• **Records for the exercise**:
•••••
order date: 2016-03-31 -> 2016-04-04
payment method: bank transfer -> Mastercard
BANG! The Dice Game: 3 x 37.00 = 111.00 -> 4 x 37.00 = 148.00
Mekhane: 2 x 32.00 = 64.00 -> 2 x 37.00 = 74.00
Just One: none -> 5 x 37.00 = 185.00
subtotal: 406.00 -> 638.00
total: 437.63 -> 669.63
•••••
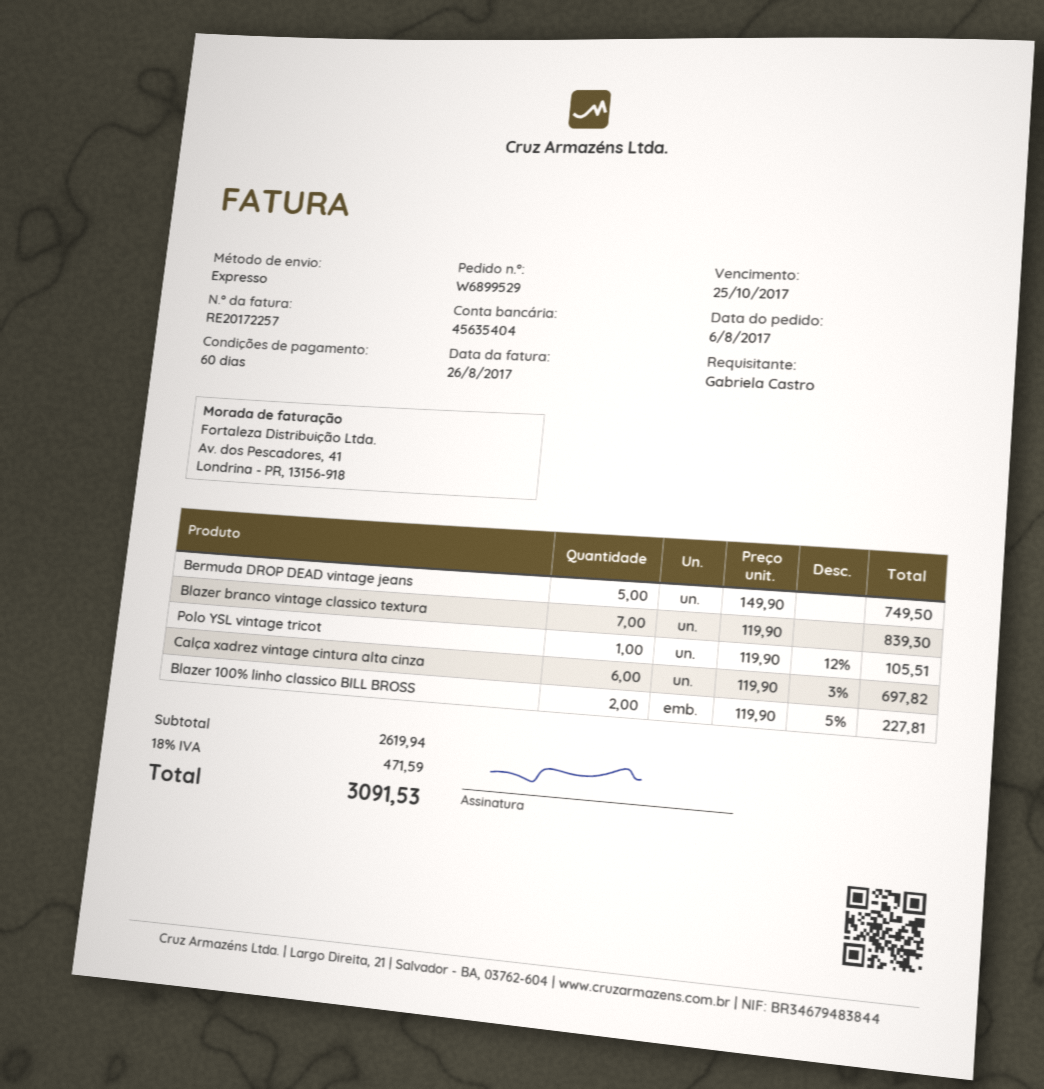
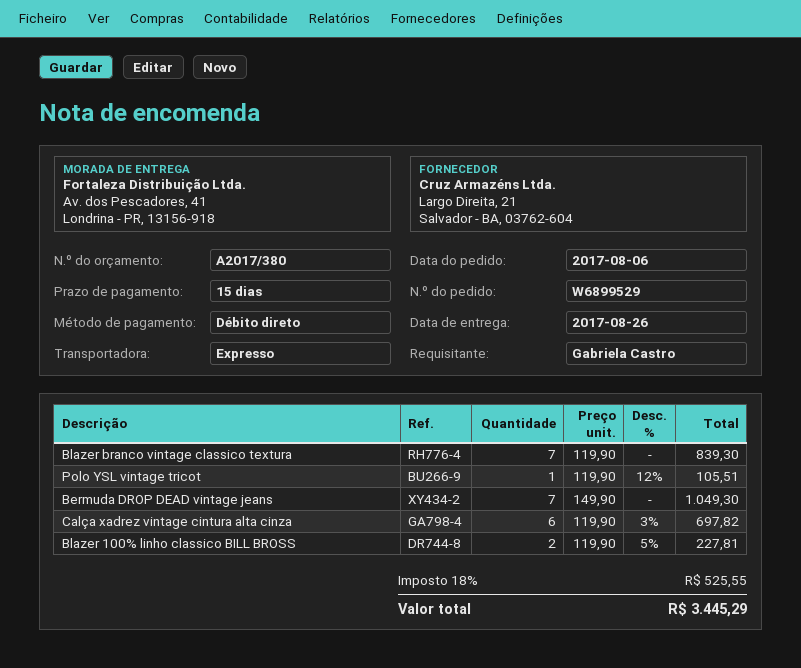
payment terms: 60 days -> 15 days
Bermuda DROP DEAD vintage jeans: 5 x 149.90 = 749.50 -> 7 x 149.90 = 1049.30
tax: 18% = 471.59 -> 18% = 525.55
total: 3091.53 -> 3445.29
•••••
From the line that has "Bermuda DROP DEAD" through the line that has "total: 3091.53 -> 3445.29", copy every line exactly as it appears above, and leave out all others.

• **Task output**:
Bermuda DROP DEAD vintage jeans: 5 x 149.90 = 749.50 -> 7 x 149.90 = 1049.30
tax: 18% = 471.59 -> 18% = 525.55
total: 3091.53 -> 3445.29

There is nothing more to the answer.